Verify each finding against current code. Fix only still-valid issues, skip the
rest with a brief reason, keep changes minimal, and validate.

Inline comments:
In `@reflexio/models/api_schema/domain/entities.py`:
- Around line 559-565: The request_id field currently accepts any string and can
be persisted with only-whitespace or control characters; update handling so
caller-provided request_id is validated/normalized before use: add a helper
(e.g., normalize_request_id or validate_request_id) and invoke it where the code
currently uses request_id || uuid (GenerationService), trimming surrounding
whitespace, rejecting empty/control-only values, and only accepting a safe
pattern (e.g., alphanumeric plus -._) — if validation fails, fall back to
generating a UUID; reference the request_id attribute on the entity and the
GenerationService code path that chooses request_id or uuid to locate where to
add this normalization.

In `@reflexio/server/prompt/prompt_bank/playbook_consolidation/v2.3.1.prompt.md`:
- Around line 30-33: Update the prompt schema text to explicitly require integer
DB ids for the decision fields: ensure `new_id` remains required and add that
`reject_new.superseded_by_existing_id` and `differentiate.existing_id` must be
integer DB `user_playbook_id` values (not label tokens like EXISTING-N) and that
`differentiate.existing_id` is mandatory; also clarify that
`archive_existing_ids` is position-based and distinct from the strict DB-id
fields so it must not be treated the same as
`superseded_by_existing_id`/`existing_id`.

🪄 Autofix (Beta)

Fix all unresolved CodeRabbit comments on this PR:

Push a commit to this branch (recommended)
Create a new PR with the fixes

ℹ️ Review info

⚙️ Run configuration

Configuration used: Path: .coderabbit.yaml

Review profile: CHILL

Plan: Pro Plus

Run ID: bdc4f51b-ee62-469e-9cdf-83fbf2cda3c1

📥 Commits

Reviewing files that changed from the base of the PR and between 65abb88 and ee57851.

📒 Files selected for processing (19)

reflexio/models/api_schema/domain/entities.py
reflexio/server/llm/litellm_client.py
reflexio/server/prompt/prompt_bank/playbook_consolidation/v2.3.0.prompt.md
reflexio/server/prompt/prompt_bank/playbook_consolidation/v2.3.1.prompt.md
reflexio/server/prompt/prompt_bank/playbook_extraction_context/v4.2.0.prompt.md
reflexio/server/prompt/prompt_bank/playbook_extraction_context/v4.2.1.prompt.md
reflexio/server/prompt/prompt_bank/playbook_extraction_context/v4.2.2.prompt.md
reflexio/server/services/base_generation_service.py
reflexio/server/services/extraction/resumable_agent.py
reflexio/server/services/generation_service.py
reflexio/server/services/playbook/playbook_consolidator.py
reflexio/server/services/storage/sqlite_storage/_agent_run.py
reflexio/server/services/storage/storage_base/_agent_run.py
tests/server/llm/test_litellm_client_unit.py
tests/server/services/extraction/test_resumable_agent.py
tests/server/services/playbook/test_consolidation_output.py
tests/server/services/prompt/test_prompt_manager.py
tests/server/services/storage/sqlite_storage/test_agent_run_storage.py
tests/server/services/test_prompt_model_mapping.py

coderabbitai · 2026-06-07T06:59:26Z

+    request_id: str | None = None
+    """Optional caller-supplied request id for idempotent/local tracing.
+
+    If omitted, the backend generates a UUID as before.

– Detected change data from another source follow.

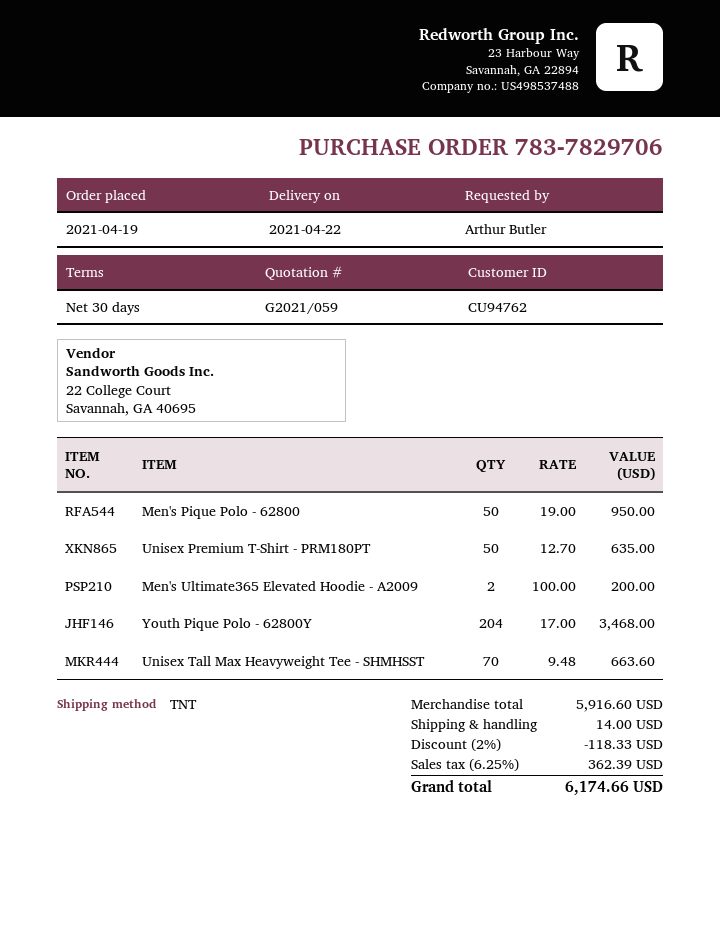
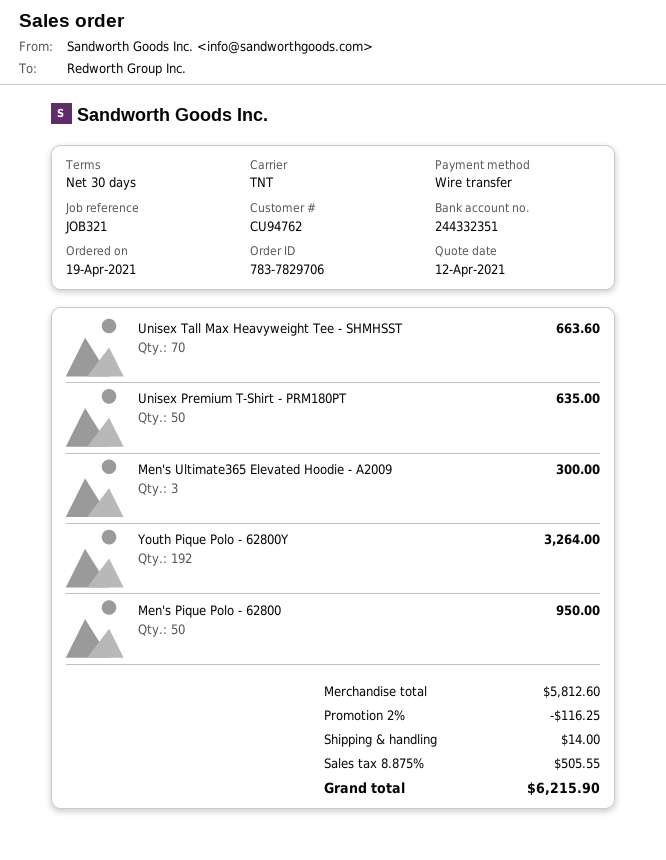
Men's Ultimate365 Elevated Hoodie - A2009: 2 for 200.00 -> 3 for 300.00
Youth Pique Polo - 62800Y: 204 for 3468.00 -> 192 for 3264.00
subtotal: 5916.60 -> 5812.60
discount: 2% = 118.33 -> 2% = 116.25
tax: 6.25% = 362.39 -> 8.875% = 505.55
total: 6174.66 -> 6215.90

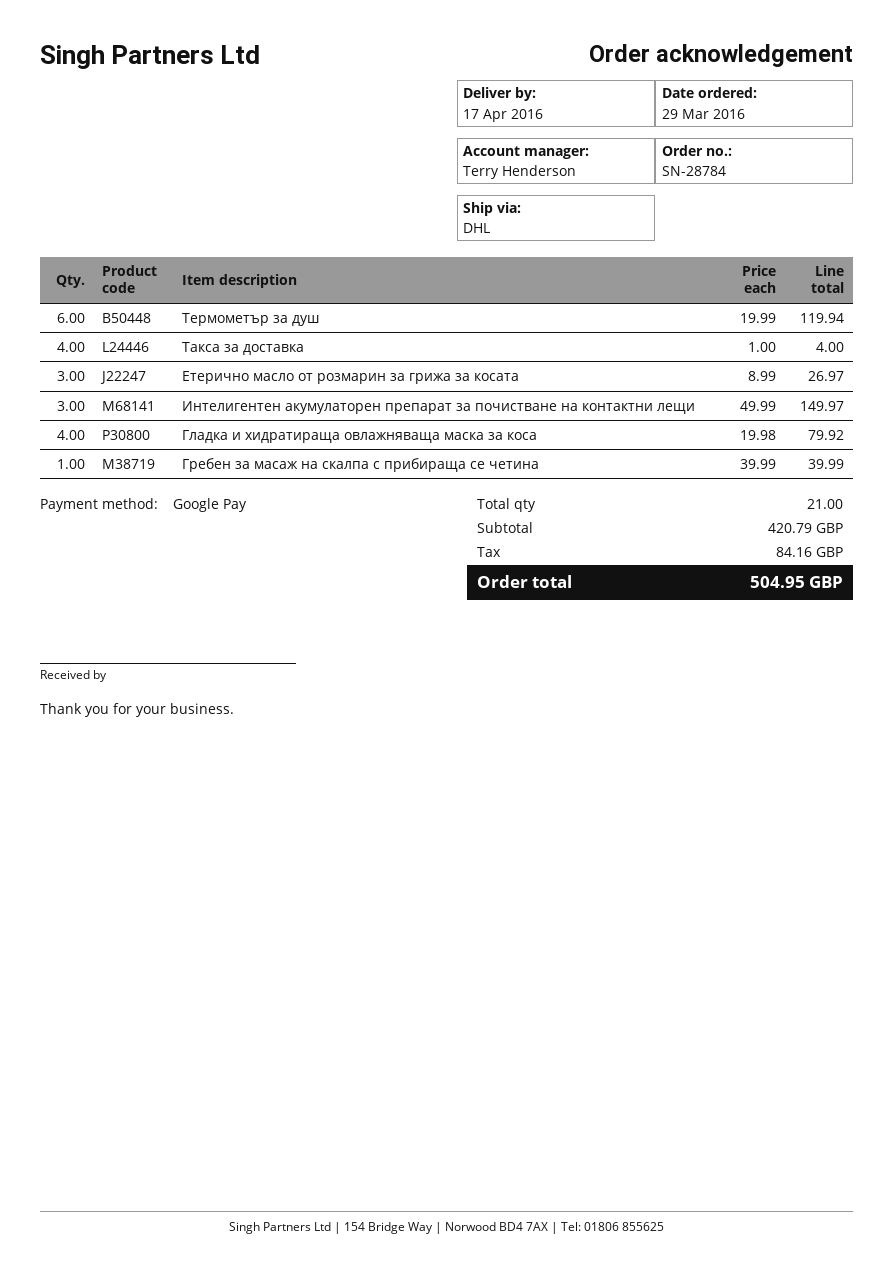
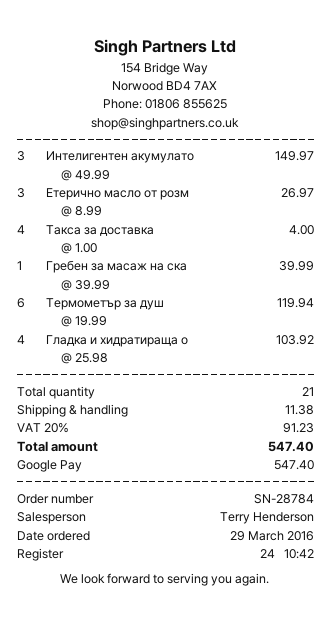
Гладка и хидратираща овлажняваща маска за коса: 4 x 19.98 = 79.92 -> 4 x 25.98 = 103.92
shipping: none -> 11.38
tax: 84.16 -> 91.23
total: 504.95 -> 547.40

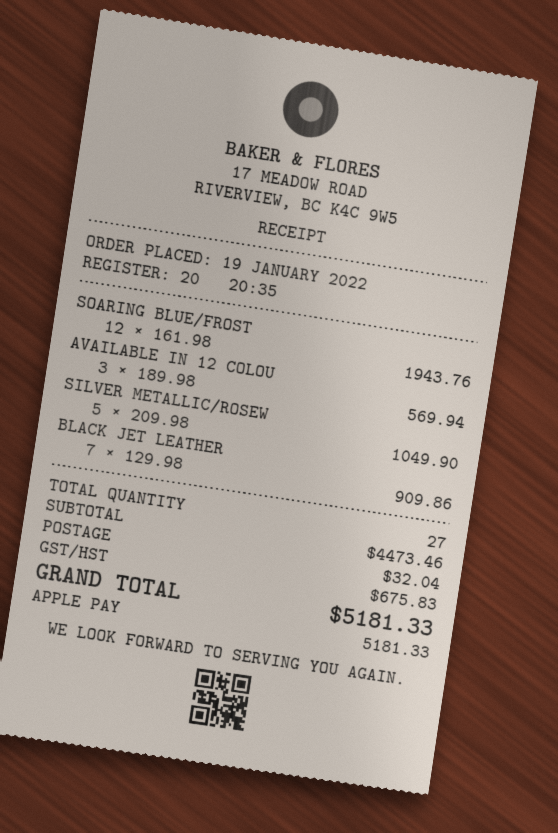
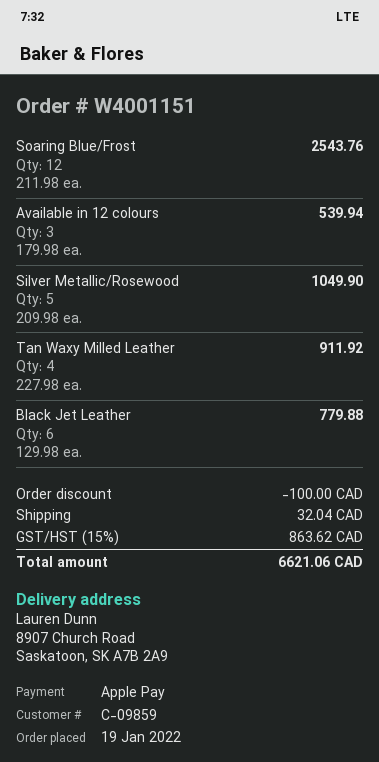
SOARING BLUE/FROST: 12 x 161.98 = 1943.76 -> 12 x 211.98 = 2543.76
AVAILABLE IN 12 COLOU: 3 x 189.98 = 569.94 -> 3 x 179.98 = 539.94
BLACK JET LEATHER: 7 x 129.98 = 909.86 -> 6 x 129.98 = 779.88
Tan Waxy Milled Leather: none -> 4 x 227.98 = 911.92
discount: none -> 100.00
tax: 675.83 -> 863.62
total: 5181.33 -> 6621.06

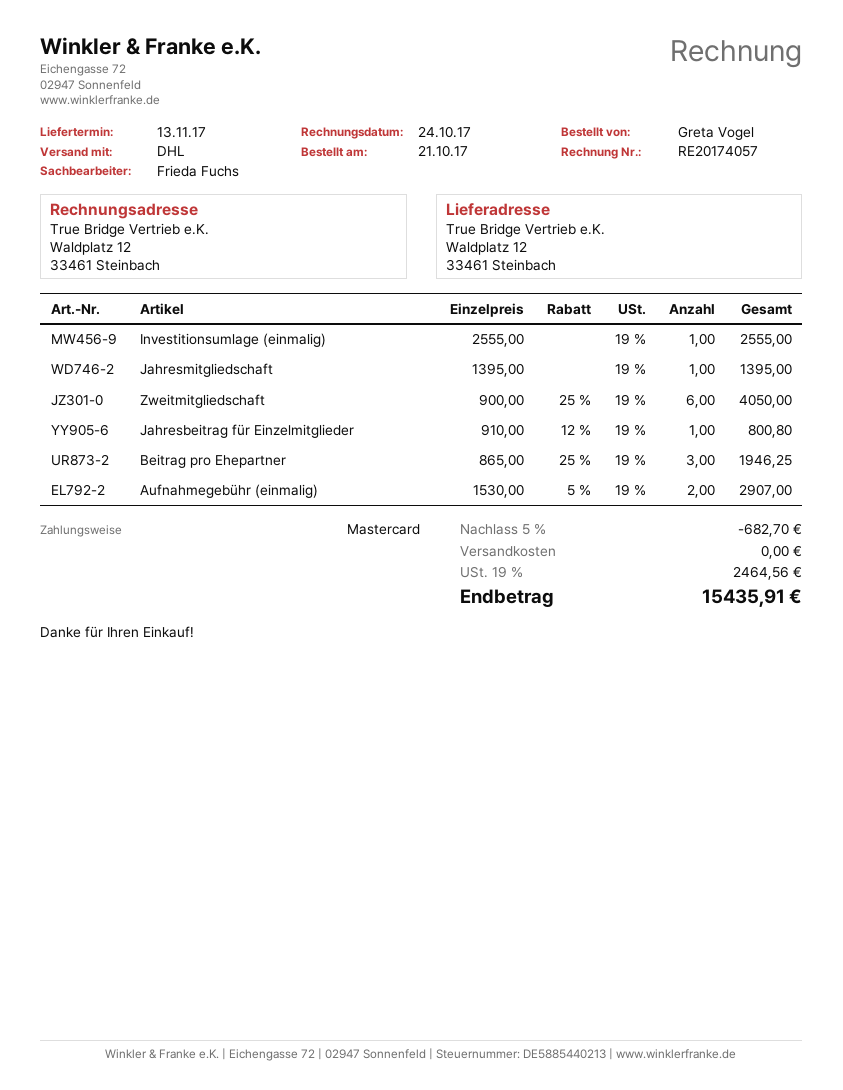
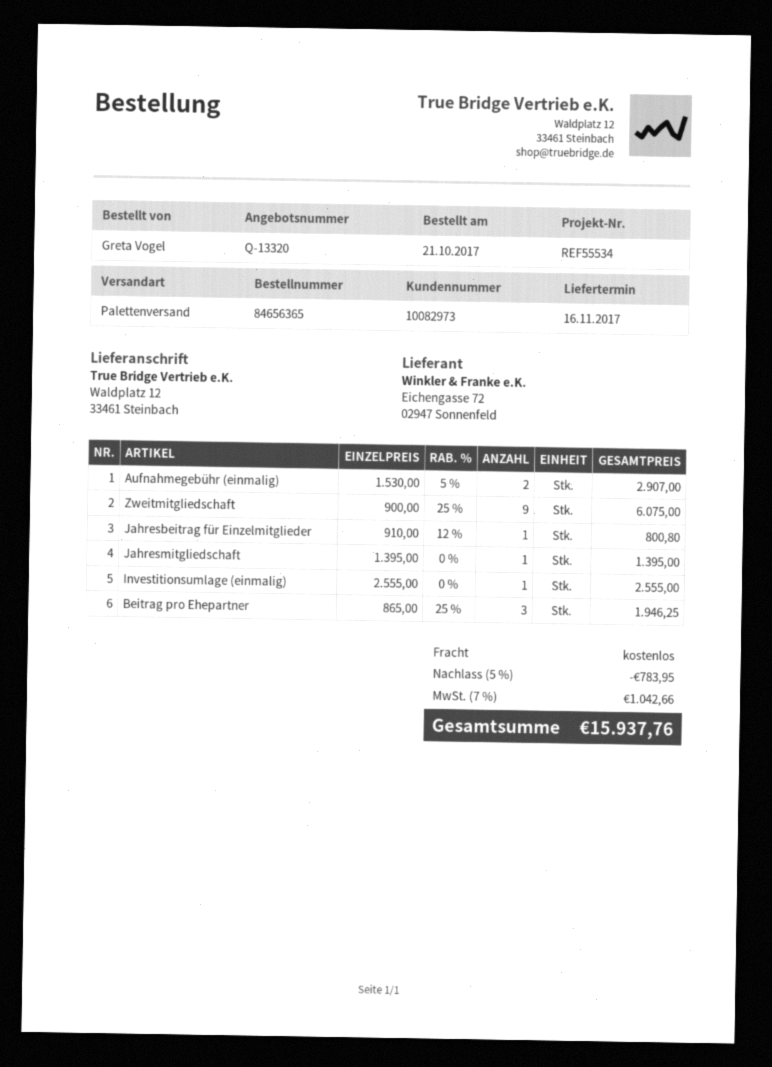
delivery date: 2017-11-13 -> 2017-11-16
shipping method: DHL -> pallet freight
Zweitmitgliedschaft: 6 x 900.00 - 25% = 4050.00 -> 9 x 900.00 - 25% = 6075.00
discount: 5% = 682.70 -> 5% = 783.95
tax: 19% = 2464.56 -> 7% = 1042.66
total: 15435.91 -> 15937.76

Supplying this is useful
+    for async callers that need to observe the exact request in extraction
+    state without waiting for the full publish response.
+    """


⚠️ Potential issue | 🟡 Minor | ⚡ Quick win

Validate/normalize caller-provided request_id before using it as a persisted key.

At Line 559, request_id accepts unrestricted str. Because the runtime path uses request_id or uuid (GenerationService Line 175), whitespace/control-character values are treated as valid IDs and can propagate into storage/correlation unexpectedly.

Suggested patch

class PublishUserInteractionRequest(BaseModel): request_id: str | None = None + + `@field_validator`("request_id", mode="before") + `@classmethod` + def normalize_request_id(cls, value: str | None) -> str | None: + if value is None: + return None + normalized = str(value).strip() + return normalized or None

📝 Committable suggestion

‼️ IMPORTANT
Carefully review the code before committing. Ensure that it accurately replaces the highlighted code, contains no missing lines, and has no issues with indentation. Thoroughly test & benchmark the code to ensure it meets the requirements.

Suggested change

request_id: str | None = None

"""Optional caller-supplied request id for idempotent/local tracing.

If omitted, the backend generates a UUID as before. Supplying this is useful

for async callers that need to observe the exact request in extraction

state without waiting for the full publish response.

"""

request_id: str | None = None

"""Optional caller-supplied request id for idempotent/local tracing.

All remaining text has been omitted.